April 2026 – The World Bank, together with several multilateral development banks, has unveiled Water Forward, a global action plan to improve water security for 1 billion people by 2030.

Figure: World Bank Water Forward official release page
More striking than the target itself is the strategy behind it. Instead of funding large dams or long-distance water transfers, Water Forward focuses on urban leakage control, irrigation modernization, wastewater reuse, and data-driven planning.
This marks a quiet but fundamental shift: global water policy is moving from pure “infrastructure expansion” to water security economics-a new approach centred on efficiency, resilience, and resource management.
From Engineering Marvels to Systemic Resilience
For decades, water policy followed a “supply-gap” logic: build more dams, treatment plants, and diversions. But this heavy‑asset model now faces diminishing returns. Capital costs are high after global rate hikes, the best dam sites are already taken, and climate change brings unprecedented droughts and floods that static infrastructure cannot handle.

Water Forward repositions water not as an infrastructure by-product, but as a foundational economic asset – one that constrains growth and shapes development quality.
Four Priority Battlefields
- Urban leakage control- In many cities, 30-50% of water is lost before reaching customers. Fixing leaks is often the cheapest, fastest “new source” of water. Utilities in leakage-control programmes typically have non-revenue water above 45%.

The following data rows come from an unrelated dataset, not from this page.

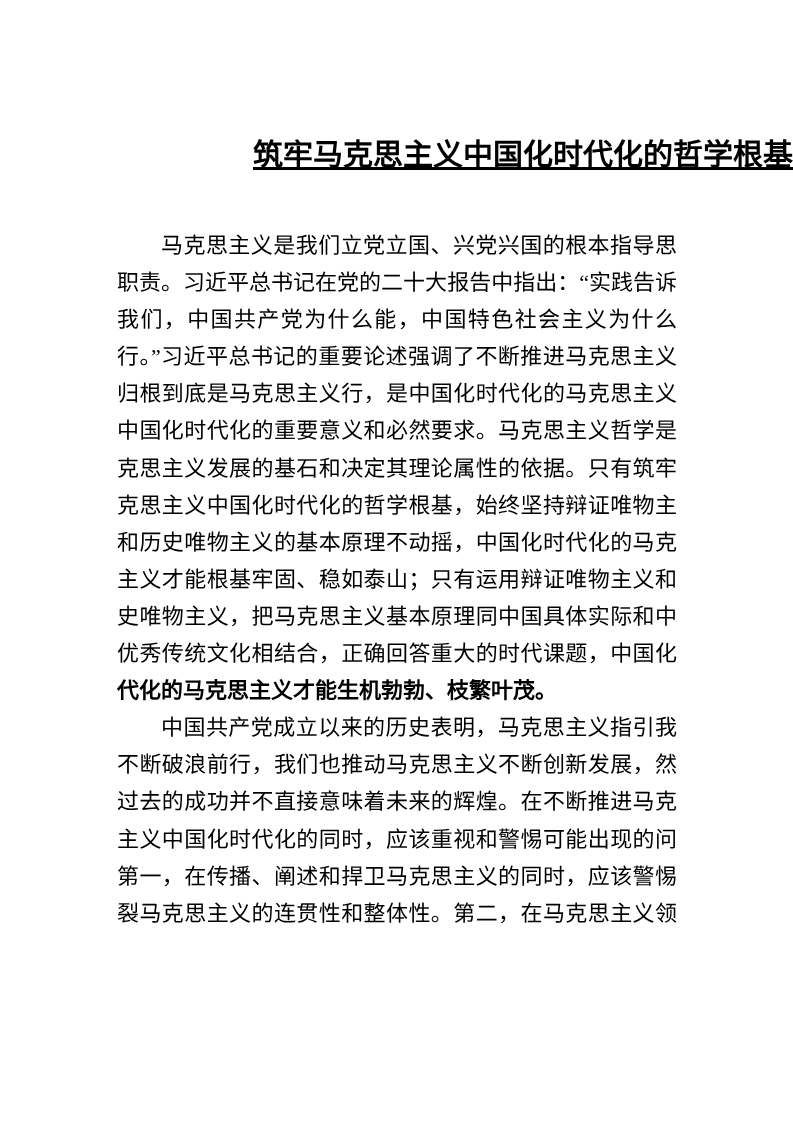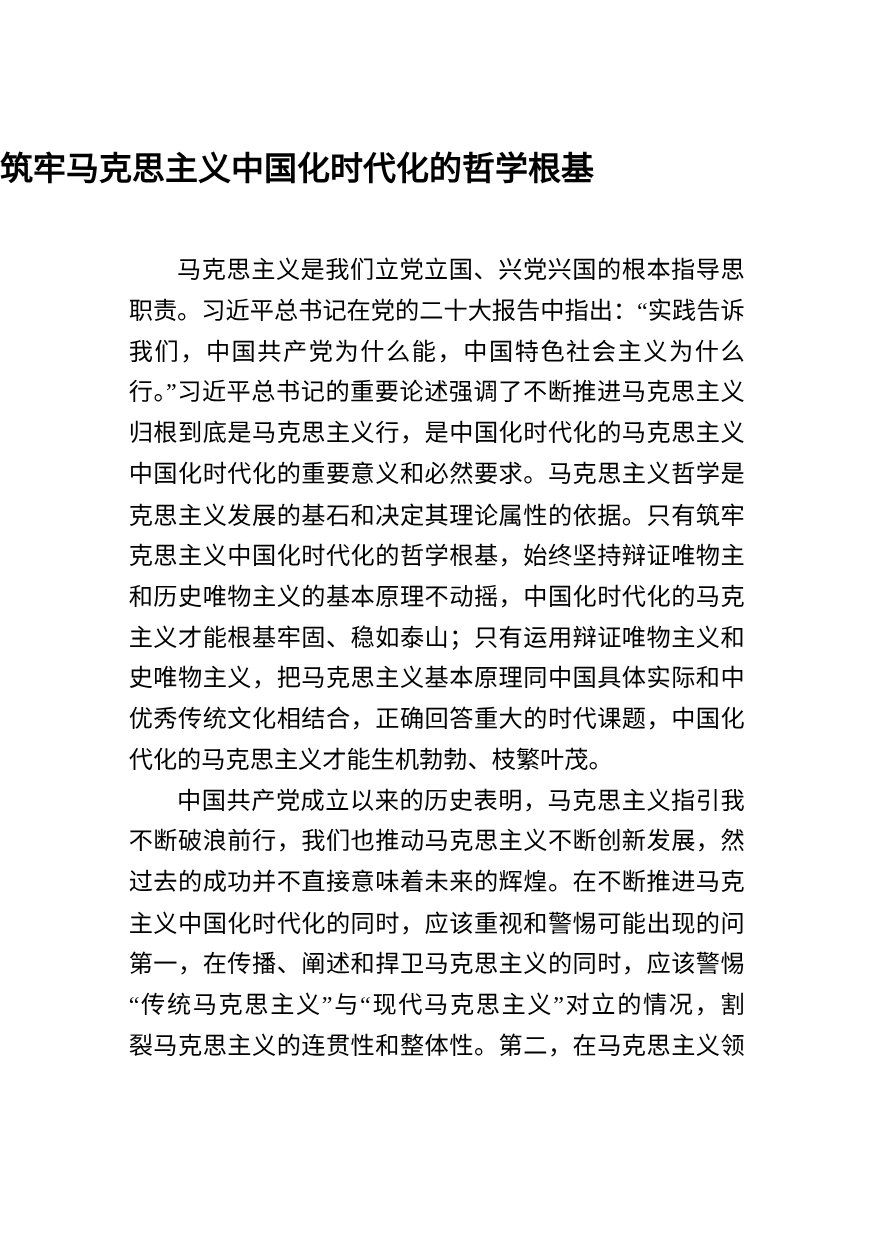--- a/index.html
+++ b/index.html
@@ -15,27 +15,28 @@
     overflow: hidden;
     font-family: "Liberation Serif", serif;
     color: #000000;
   }
   .doc-title {
     position: absolute;
     top: 134px;
     left: 0;
     width: 793px;
     margin: 0;
-    text-align: left;
+    text-align: right;
     font-family: "Liberation Sans", sans-serif;
     font-weight: 700;
     font-size: 30px;
     line-height: 42px;
     letter-spacing: 0px;
     color: #000000;
+    text-decoration: underline;
   }
   .doc-body {
     position: absolute;
     top: 227px;
     left: 117px;
     width: 560px;
   }
   .line {
     font-size: 22px;
     line-height: 37.1px;
@@ -46,20 +47,21 @@
     white-space: normal;
     overflow: hidden;
     color: #000000;
   }
   .line.indent {
     text-indent: 44px;
   }
   .line.no-stretch {
     text-align: center;
     text-align-last: left;
+    font-weight: bold;
   }
 </style>
 </head>
 <body>
 
 <div class="page">
   <h1 class="doc-title">筑牢马克思主义中国化时代化的哲学根基</h1>
   <div class="doc-body" id="doc-body">
       <div class="line indent">马克思主义是我们立党立国、兴党兴国的根本指导思想，</div>
       <div class="line">职责。习近平总书记在党的二十大报告中指出：“实践告诉</div>
@@ -72,16 +74,15 @@
       <div class="line">和历史唯物主义的基本原理不动摇，中国化时代化的马克思</div>
       <div class="line">主义才能根基牢固、稳如泰山；只有运用辩证唯物主义和历</div>
       <div class="line">史唯物主义，把马克思主义基本原理同中国具体实际和中华</div>
       <div class="line">优秀传统文化相结合，正确回答重大的时代课题，中国化时</div>
       <div class="line no-stretch">代化的马克思主义才能生机勃勃、枝繁叶茂。</div>
       <div class="line indent">中国共产党成立以来的历史表明，马克思主义指引我们</div>
       <div class="line">不断破浪前行，我们也推动马克思主义不断创新发展，然而</div>
       <div class="line">过去的成功并不直接意味着未来的辉煌。在不断推进马克思</div>
       <div class="line">主义中国化时代化的同时，应该重视和警惕可能出现的问题：</div>
       <div class="line">第一，在传播、阐述和捍卫马克思主义的同时，应该警惕把</div>
-      <div class="line">“传统马克思主义”与“现代马克思主义”对立的情况，割</div>
       <div class="line">裂马克思主义的连贯性和整体性。第二，在马克思主义领域</div>
     </div>
 </div>
 
 </body></html>

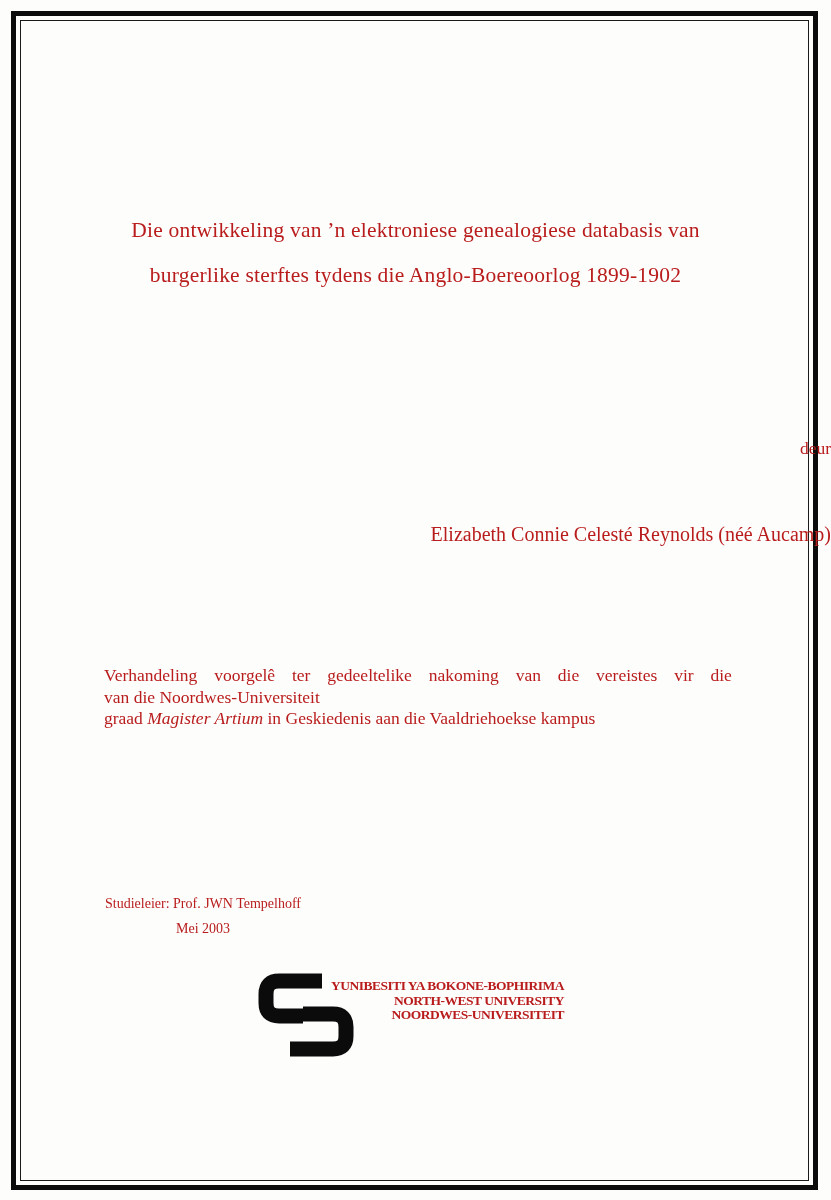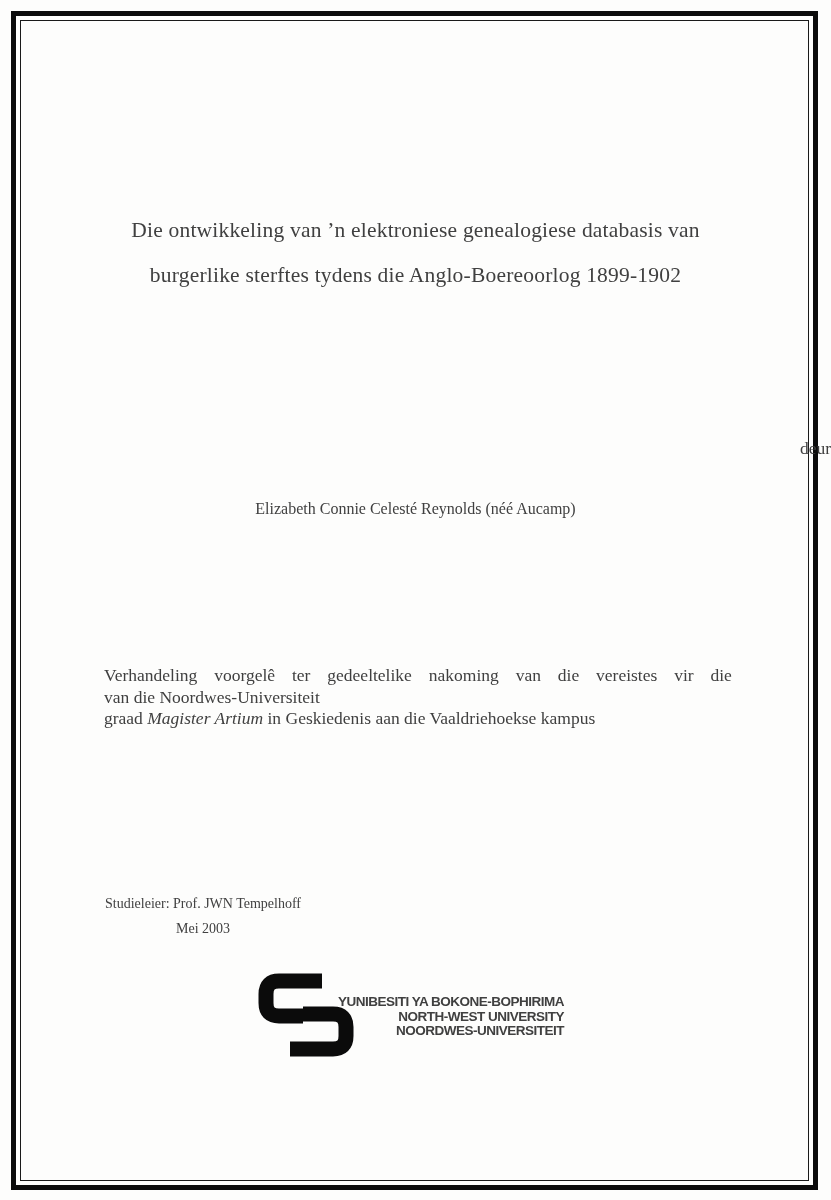--- a/index.html
+++ b/index.html
@@ -4,21 +4,21 @@
 <style>
   html, body { margin: 0; padding: 0; }
   body { background: #e8e8e8; }
   .page {
     position: relative;
     width: 831px;
     height: 1200px;
     margin: 0 auto;
     background: #fdfdfc;
     font-family: "Liberation Serif", "DejaVu Serif", serif;
-    color: #404040;
+    color: #b91c1c;
     overflow: hidden;
   }
   .frame-outer {
     position: absolute;
     top: 11px; left: 11px; right: 13px; bottom: 10px;
     border: 5px solid #0b0b0b;
   }
   .frame-inner {
     position: absolute;
     top: 20px; left: 20px; right: 22px; bottom: 19px;
@@ -34,23 +34,23 @@
   }
   .title-line { display: block; white-space: nowrap; }
   .byline {
     position: absolute;
     top: 438px; left: 0; right: 0;
     text-align: right;
     font-size: 17.5px;
   }
   .author {
     position: absolute;
-    top: 500px; left: 0; right: 0;
-    text-align: center;
-    font-size: 16px;
+    top: 523px; left: 0; right: 0;
+    text-align: right;
+    font-size: 20px;
   }
   .statement {
     position: absolute;
     top: 665px; left: 104px;
     width: 628px;
     font-size: 17.5px;
     line-height: 21.7px;
   }
   .statement .justified {
     text-align: justify;
@@ -77,27 +77,26 @@
   .logo-mark {
     position: absolute;
     top: 2px; left: 0;
     width: 100px; height: 88px;
   }
   .logo-text {
     position: absolute;
     top: 10px; left: 62px;
     width: 246px;
     text-align: right;
-    font-family: Liberation Sans, sans-serif;
+    font-family: Liberation Serif, serif;
     font-weight: bold;
     font-size: 13.5px;
     line-height: 14.7px;
     letter-spacing: -0.5px;
     white-space: nowrap;
-    margin-top: 16px;
   }
   .logo-text span { display: block; }
 </style>
 </head>
 <body>
 
 <div class="page">
   <div class="frame-outer"></div>
   <div class="frame-inner"></div>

- Irrigation modernization – Agriculture uses 70% of global freshwater. Traditional flood irrigation wastes huge volumes. Precision irrigation can raise output per cubic metre- the only way to reconcile food and water security.
- Wastewater reuse -The linear “take-use-discharge” model is breaking down. Water Forward treats supply, sewage, reclamation and desalination as an integrated portfolio. In California’s Oakley, a recent ban on new data centers was imposed precisely due to water and electricity concerns. Water availability is increasingly tied to investment and land‑use approvals.
- Data‑driven planning-Satellite remote sensing, smart meters and digital twins make water “measurable, priceable and tradable”, providing the credit foundation for private finance.
Water Security Economics: Three Dimensions
Water Forward signals a shift from “big infrastructure logic” to a higher-dimensional view: water is not a peripheral utility sector, but a foundation for economic activity, competitiveness, and social resilience.
This involves three value shifts:
– Risk value-A city with resilient water systems improves its credit rating and investment appeal. Security itself becomes a financial asset.
– Factor productivity-Future competitiveness will depend not on who owns more water, but on who generates higher GDP per cubic metre and per kilowatt‑hour.
– Rebalancing public goods and markets-Market tools drive efficiency (industry, reuse), while the savings guarantee basic access for the poor-a higher form of distributive justice.
A New Role for the Water Sector
For decades, water was seen as a supporting sector for urban expansion. The future treats it as a foundational security sector for the entire economy. The former relied on construction dividends; the latter requires integrated capabilities in operations, finance, risk, and data.
Water Forward is more than a funding programme – it is a strategic roadmap. The world’s most important water infrastructure is no longer always concrete and steel; increasingly, it is better management, smarter data, and more efficient use of every drop.